Pear and Walnut Salad
This salad is loaded with protein, vitamins A, fiber, flavor, and potassium. The healthy fats, protein, and fiber will keep you full, and you'll love the light but flavorful Avocado Dressing!
Prep Time: 10 minutes
Cook Time: 10 minutes
- Ghee or coconut oil
- 2 Small chicken breasts or one large one butterflied
- salt and pepper to taste
- 4–6 Cups mixed greens of choice
- 1/4 cup red onion thinly sliced
- 1 Pear, peeled, cored and thinly sliced (toss with lemon juice to prevent browning)
- 1⁄2 Cup carrot shredded
- 1⁄4 Cup walnuts, roasted and roughly chopped
- 4 Tbsp. avocado herb dressing (page 170)
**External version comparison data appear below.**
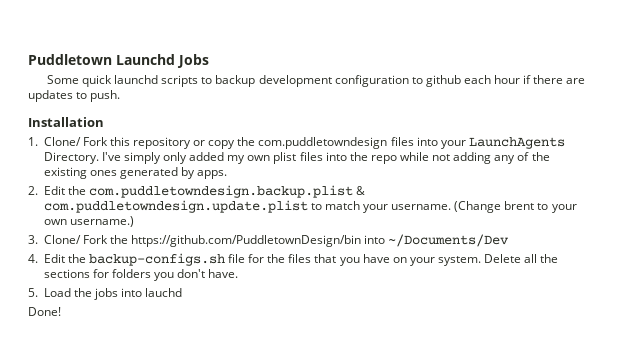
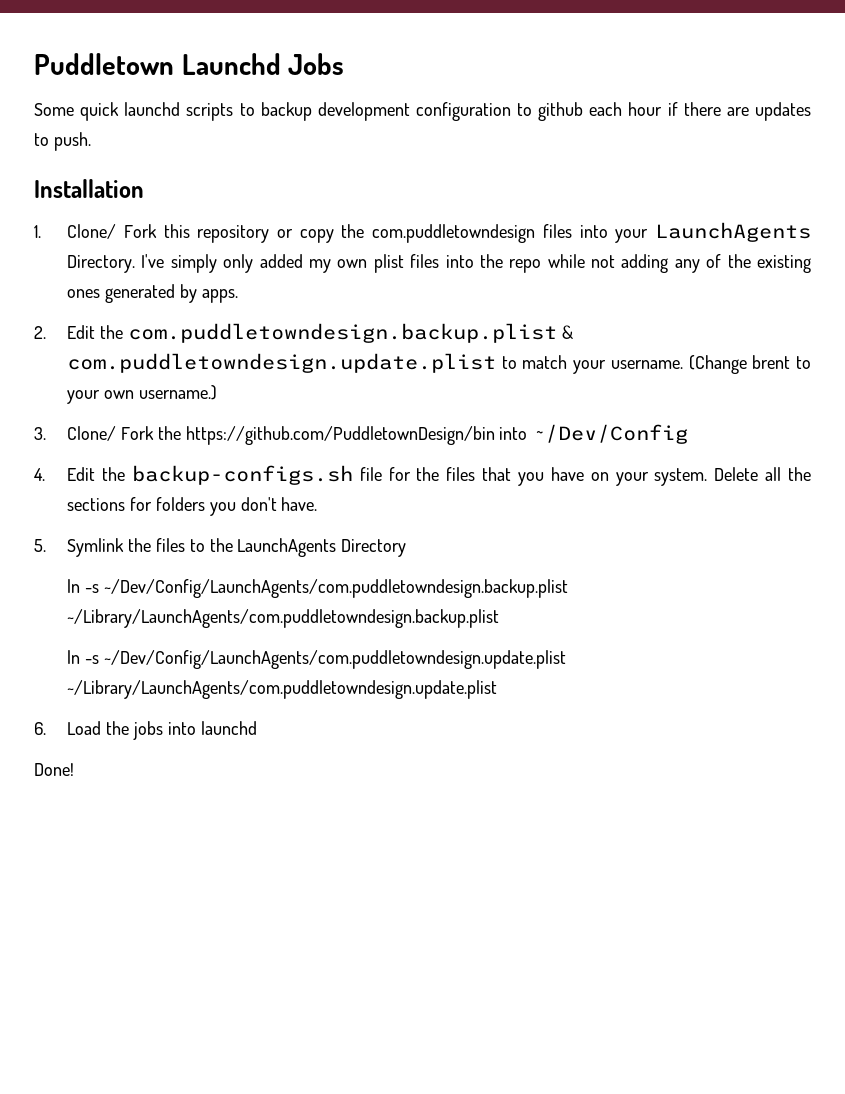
[388,234,510,247] ~/Documents/Dev -> [532,424,689,444] ~/Dev/Config
(38, 292) none -> [67,538,407,557] [67,579,568,598] [67,609,500,628] [67,650,566,669] [67,680,498,699] [34,722,46,735] Symlink the files to the LaunchAgents Directory // ln -s ~/Dev/Config/LaunchAgents/com.puddletowndesign.backup.plist ~/Library/LaunchAgents/com.puddletowndesign.backup.plist // ln -s ~/Dev/Config/LaunchAgents/com.puddletowndesign.update.plist ~/Library/LaunchAgents/com.puddletowndesign.update.plist // 6.
[145,288,183,297] lauchd -> [200,721,257,735] launchd

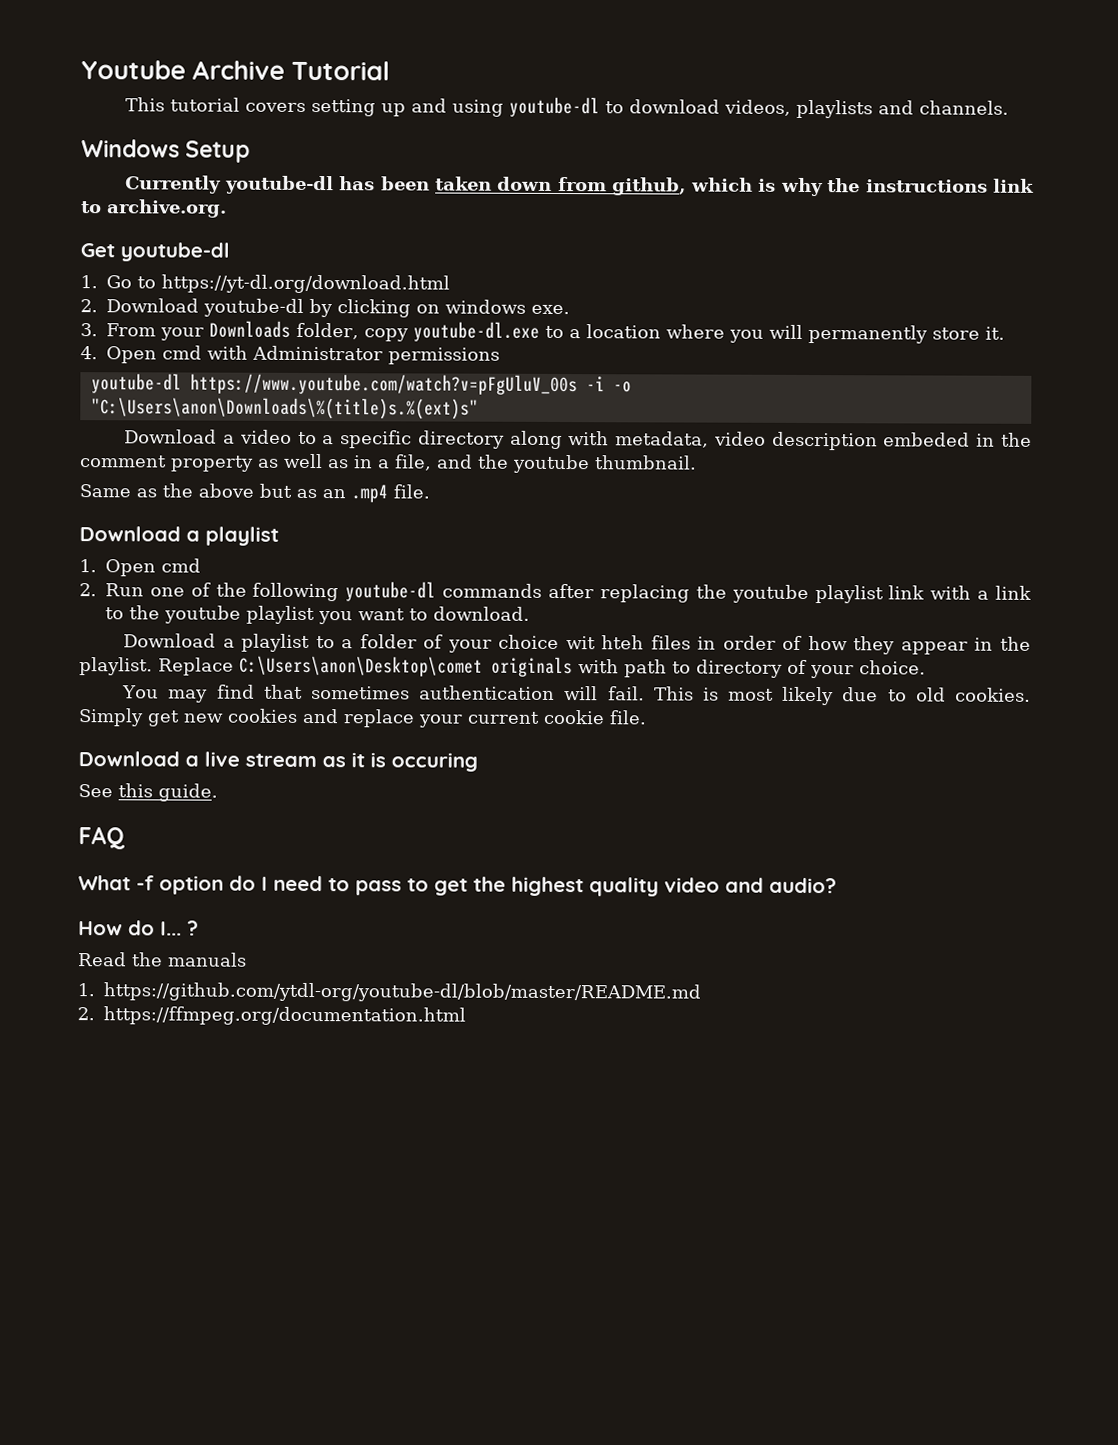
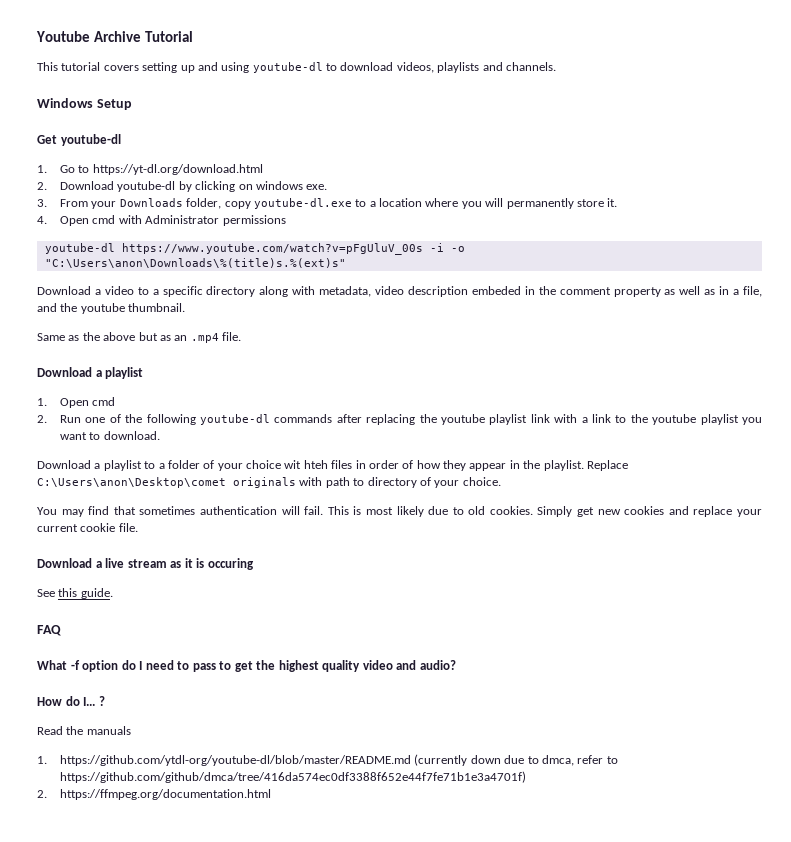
[125,175,1034,197] [81,199,227,218] // Currently youtube-dl has been taken down from github, which is why the instructions link to archive.org. -> (132, 104) none
(701, 992) none -> [414,754,618,766] [60,771,527,783] (currently down due to dmca, refer to https://github.com/github/dmca/tree/416da574ec0df3388f652e44f7fe71b1e3a4701f)

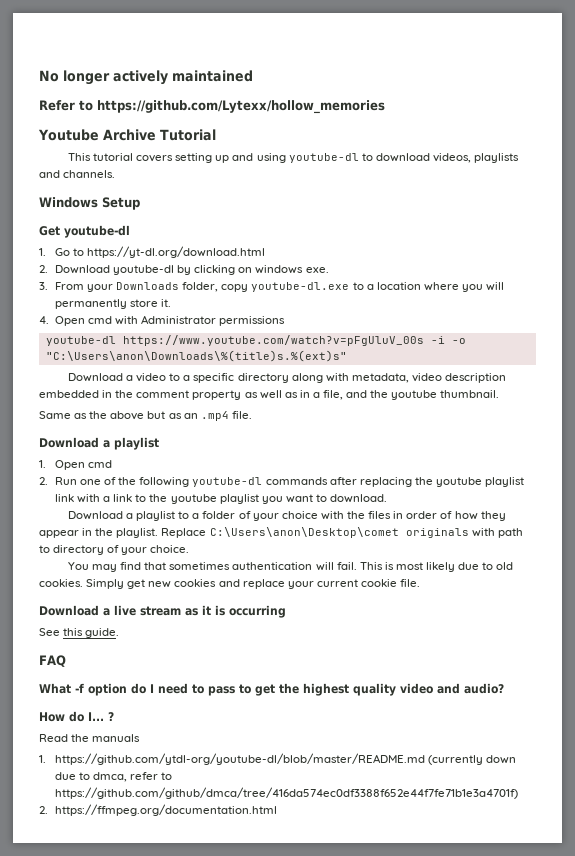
(36, 36) none -> [39,70,253,85] [39,100,385,114] No longer actively maintained // Refer to https://github.com/Lytexx/hollow_memories //
[471,286,521,295] embeded -> [39,390,99,398] embedded
[284,460,328,469] wit hteh -> [320,511,366,520] with the
[207,558,254,570] occuring -> [229,605,286,618] occurring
1. Season chicken breasts with salt and pepper.
2. In a hot skillet, add coconut oil or ghee, place chicken in pan, and turn heat down to medium.
3. Cook chicken 4–5 minutes per side or until cooked through.
4. Slice into strips.
5. In 2 individual bowls, combine greens, onions, pears, and carrots.
6. Add chicken slices and walnuts to each bowl.
7. Top with Avocado-Herb Dressing
Amount Per Serving
% Daily Value *
Total Fat 17 g 26 %
Saturated Fat 5 g 26 %
Monounsaturated Fat 1 g
Polyunsaturated Fat 8 g
Trans Fat 1 g
Cholesterol 71 mg 24 %
Sodium 480 mg 20 %
Potassium 813 mg 23 %
Total Carbohydrate 23 g 8 %
Dietary Fiber 7 g 28 %
Sugars 12 g
Protein 30 g 61 %
Vitamin A 344 %
Vitamin C 15 %
Calcium 58 %
Iron 14 %
* The Percent Daily Values are based on a 2,000 calorie diet, so your values may change depending on your calorie needs. The values here may not be 100% accurate because the recipes have not been professionally evaluated nor have they been evaluated by the U.S. FDA.